Mathias' criminal law subcommittee can hold hearings on the bill sponsored by Sen. David Pryor and Rep. Bruce Vento that would impose tough federal penalties on drug use at racetracks. "I am very reluctant to call up the federal cavalry," Mathias said, "so I will delay hearings on this bill until after the first of the year to give the states an ample opportunity to pre-empt the need for federal regulation."

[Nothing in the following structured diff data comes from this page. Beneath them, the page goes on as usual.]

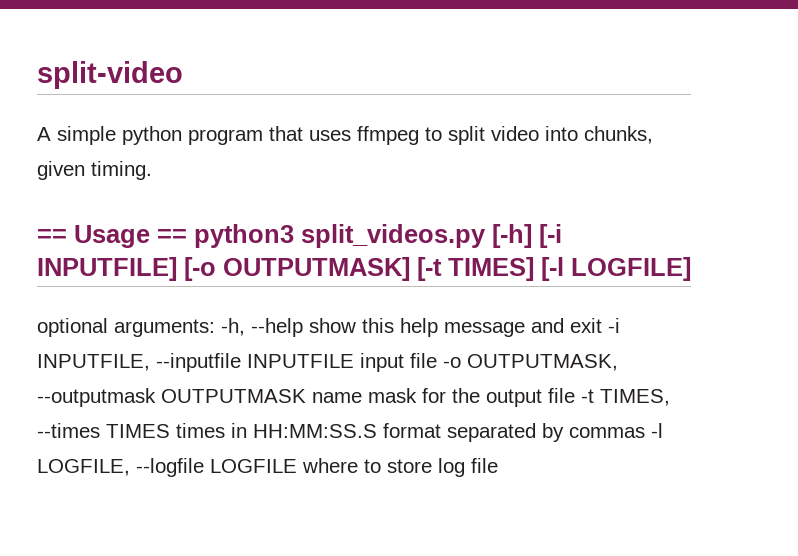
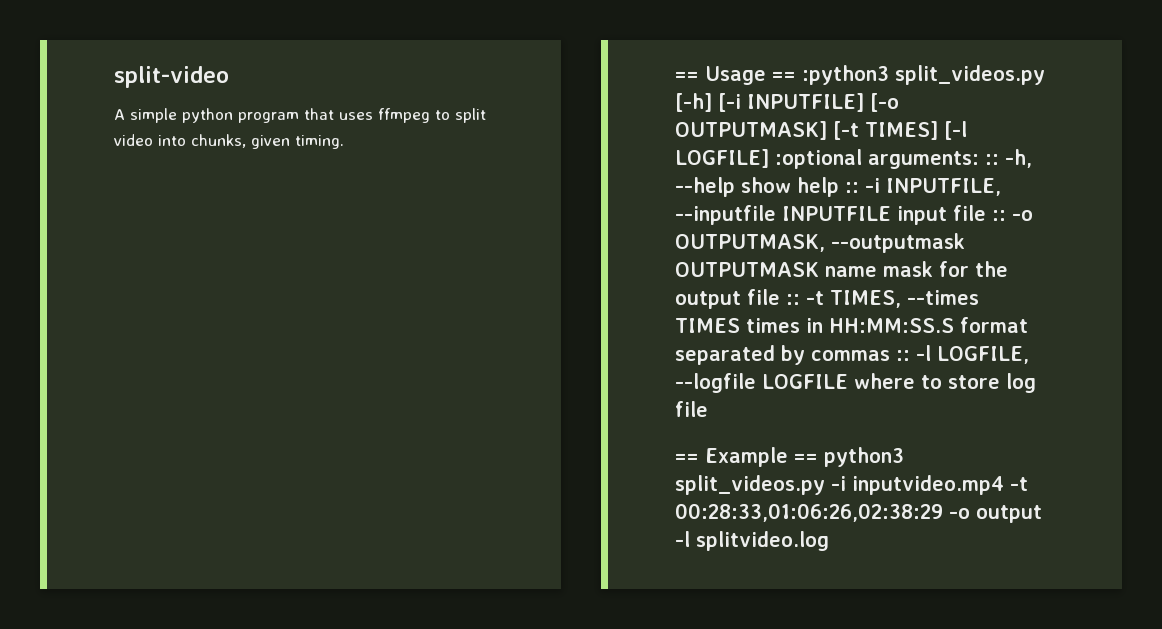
[194,224,294,248] python3 -> [802,65,889,85] :python3
[37,318,602,337] // optional arguments: -h, --help show this help message and exit -> [775,149,1032,169] [675,177,859,197] :optional arguments: :: -h, --help show help ::
(437, 360) none -> [992,210,1006,221] ::
(575, 395) none -> [786,294,800,305] ::
(645, 432) none -> [896,350,910,361] ::
(498, 465) none -> [675,447,904,467] [675,475,1028,495] [675,503,1042,523] [675,531,829,551] // == Example == python3 split_videos.py -i inputvideo.mp4 -t 00:28:33,01:06:26,02:38:29 -o output -l splitvideo.log

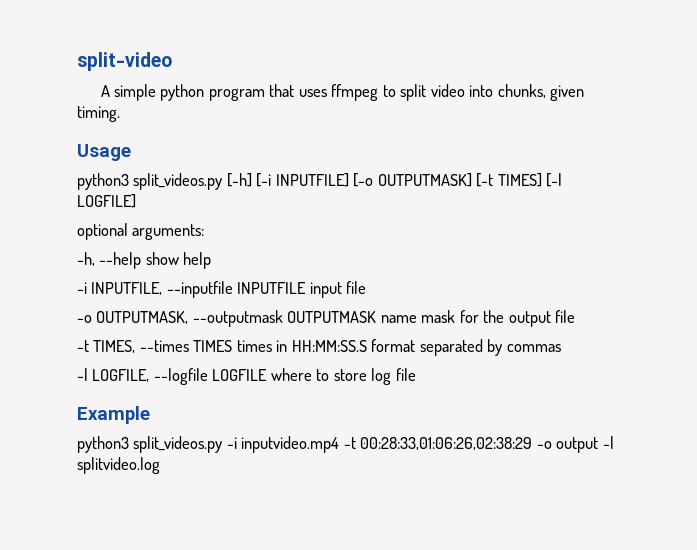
[675,71,699,81] == -> (120, 114) none
[772,65,889,85] == :python3 -> [77,173,129,190] // python3
[775,149,862,169] :optional -> [77,223,128,240] // optional
[985,154,999,165] :: -> (205, 232) //
[845,182,859,193] :: -> (212, 260) //
[992,210,1006,221] :: -> (367, 287) //
[786,294,800,305] :: -> (576, 316) //
[896,350,910,361] :: -> (561, 348) //
[675,453,699,463] == -> (416, 374) none
[794,453,818,463] == -> (150, 415) //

The racing industry seems unlikely to set its own house in order. The Horseman's Benevolent and Protective Association has fought and impaired many states' efforts to impose a ban on drugs. That organization's president, Don Johnston, doesn't perceive that the horsemen may have to sacrifice some of their own interests for the health of the industry. He told his audience on Monday that the interests of the horseman come first, and felt that the main problem facing the industry was that cheap, greedy track owners weren't doing enough for trainers.
Other racing officials knew where the HBPA's selfishness is going to lead. "It's going to be hard for any congressman to listen to hearings on the drugging of racehorses and not vote for federal intervention," said Earle Palmer Brown, president of Rosecroft Raceway. Such messy congressional hearing on drugs in racing will make the industry's current image problems seem mild, indeed.